Ans: Evaluating Your Situation
You are selling a property for Rs 3 crores, but its guidance value is only Rs 70 lakhs. This means the registration will reflect the lower value.

You wish to keep the entire Rs 3 crores in a fixed deposit (FD) and earn monthly interest. This is a conservative and secure approach to managing your funds.

Understanding Capital Gains Tax Implications
Selling a property for a value higher than its guidance value has tax implications. The difference between the sale price and the guidance value is considered capital gains.

Capital gains tax can significantly impact your net proceeds. It’s essential to plan for this tax liability before making any investments.

Planning Your Fixed Deposit Investment
A fixed deposit is a low-risk investment option. It provides regular interest income, which can support your monthly expenses.

Fixed deposits in reputable banks are secure, but interest rates can vary. Compare rates across banks to find the best option.

Generating Monthly Interest Income
Interest from fixed deposits can be received monthly, quarterly, or annually. For regular monthly income, opt for a monthly interest payout.

Calculate the interest income based on the prevailing FD rates. Ensure it meets your monthly expense needs.

Advantages of Fixed Deposits
Fixed deposits offer capital protection and guaranteed returns. They are easy to manage and provide a stable income.

There is no market risk involved, making them suitable for conservative investors.

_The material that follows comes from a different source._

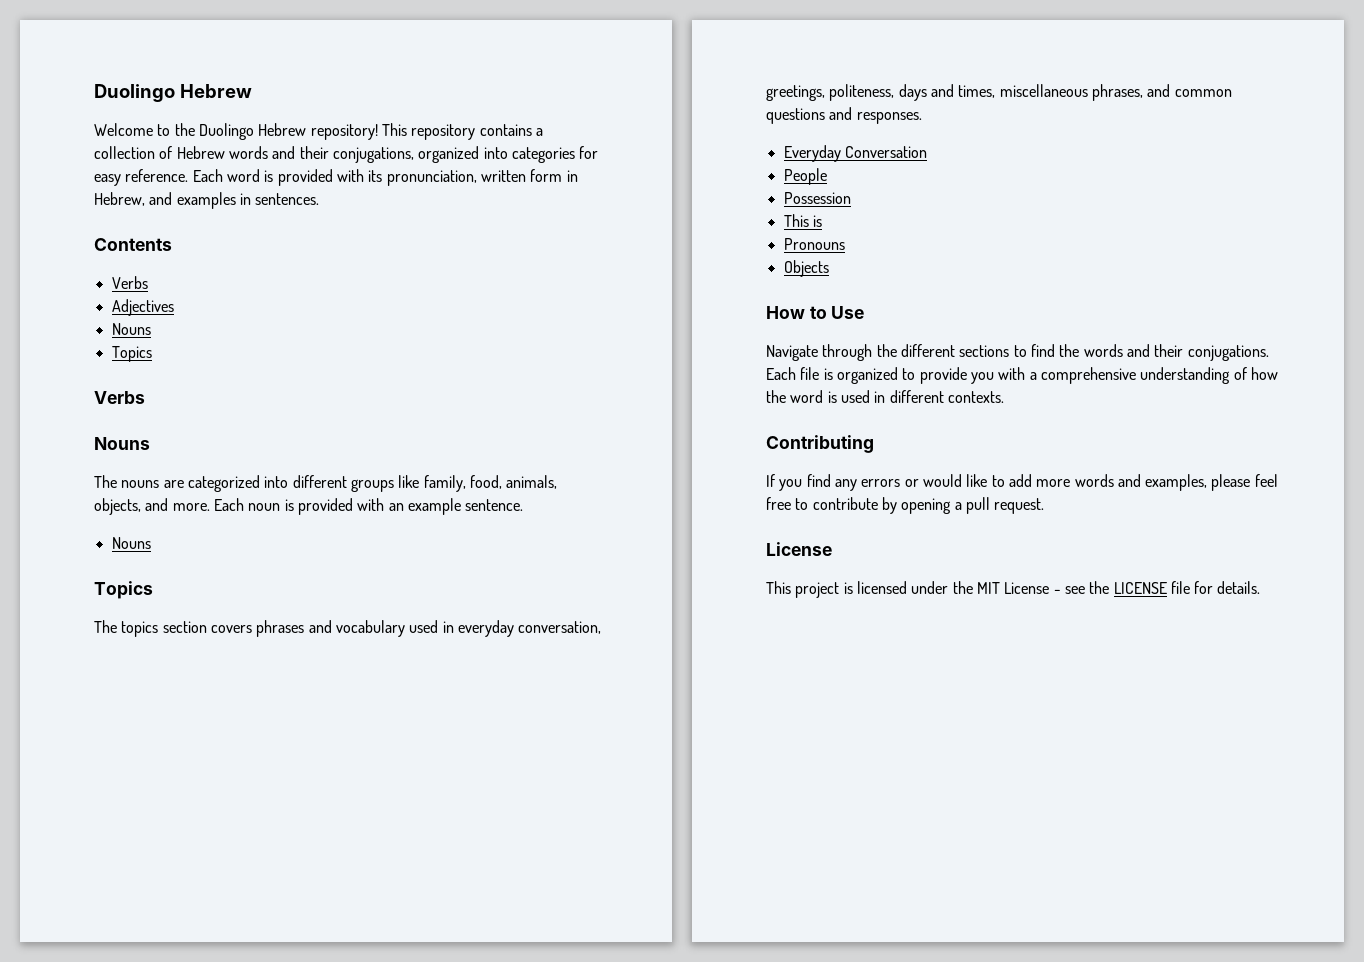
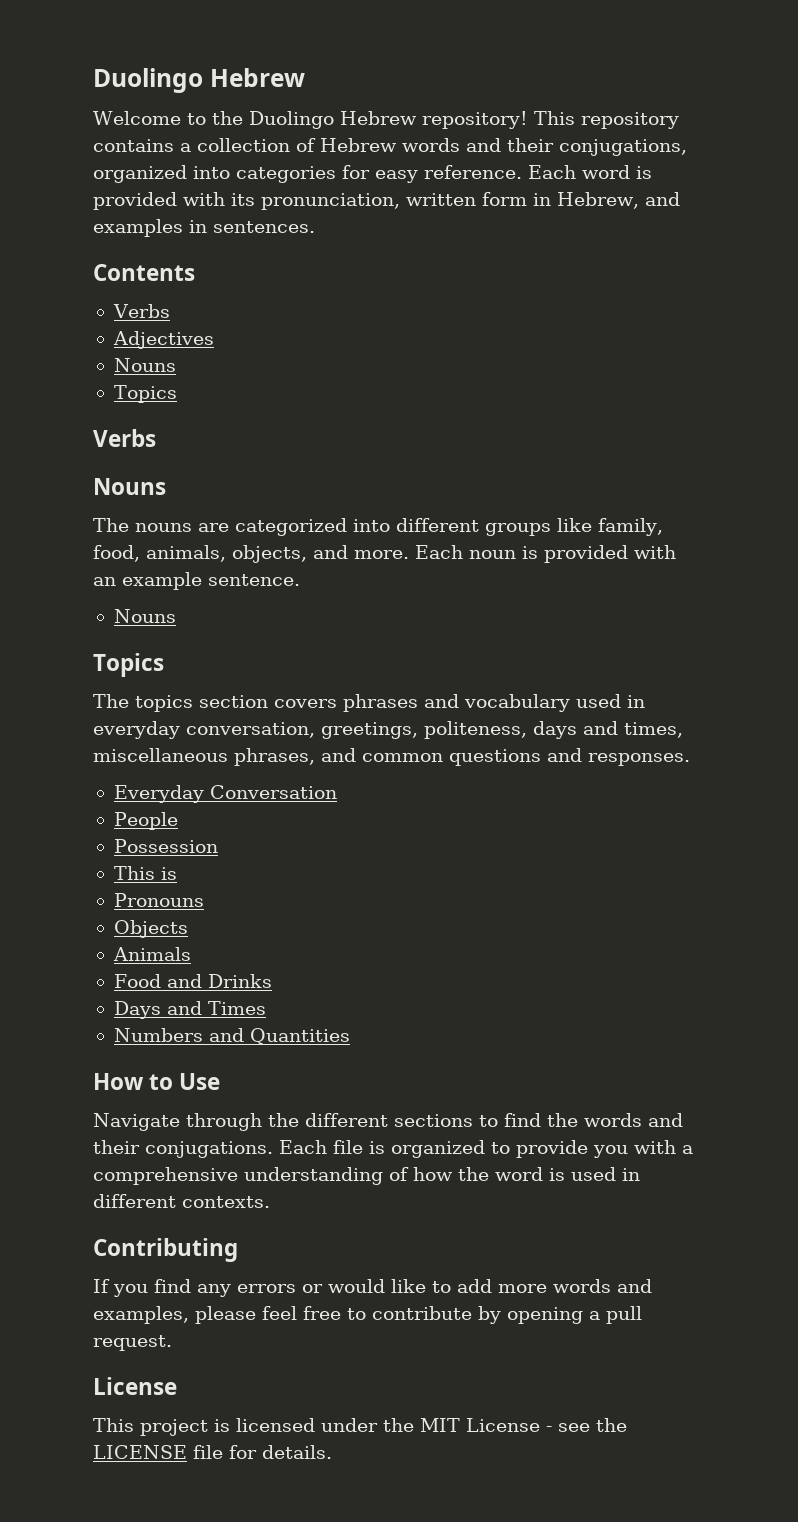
+ Animals
+ Food and Drinks
+ Days and Times
+ Numbers and Quantities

Disadvantages of Fixed Deposits
Fixed deposits generally offer lower returns compared to other investment options. Inflation can erode the real value of returns over time.

Early withdrawal penalties can also reduce your effective returns if you need to access the funds before maturity.

Diversifying Your Investment Portfolio
While fixed deposits are secure, consider diversifying your portfolio. This helps manage risk and potentially increases returns.

Actively managed mutual funds can offer better risk-adjusted returns. They are managed by professionals who can navigate market volatility.

Benefits of Actively Managed Funds
Actively managed funds can provide higher returns by making strategic investment decisions. They adjust the portfolio based on market conditions.

These funds can offer a good balance between risk and return, suitable for long-term growth.

Regularly Reviewing and Adjusting Investments
Monitor your investments regularly to ensure they align with your goals. Adjust the portfolio as needed based on performance and changing needs.

Regular reviews help keep your investments on track and make timely adjustments.

Consulting a Certified Financial Planner
A Certified Financial Planner (CFP) can provide expert advice and help you create a comprehensive financial plan. They can guide you on tax planning, investment diversification, and achieving your financial goals.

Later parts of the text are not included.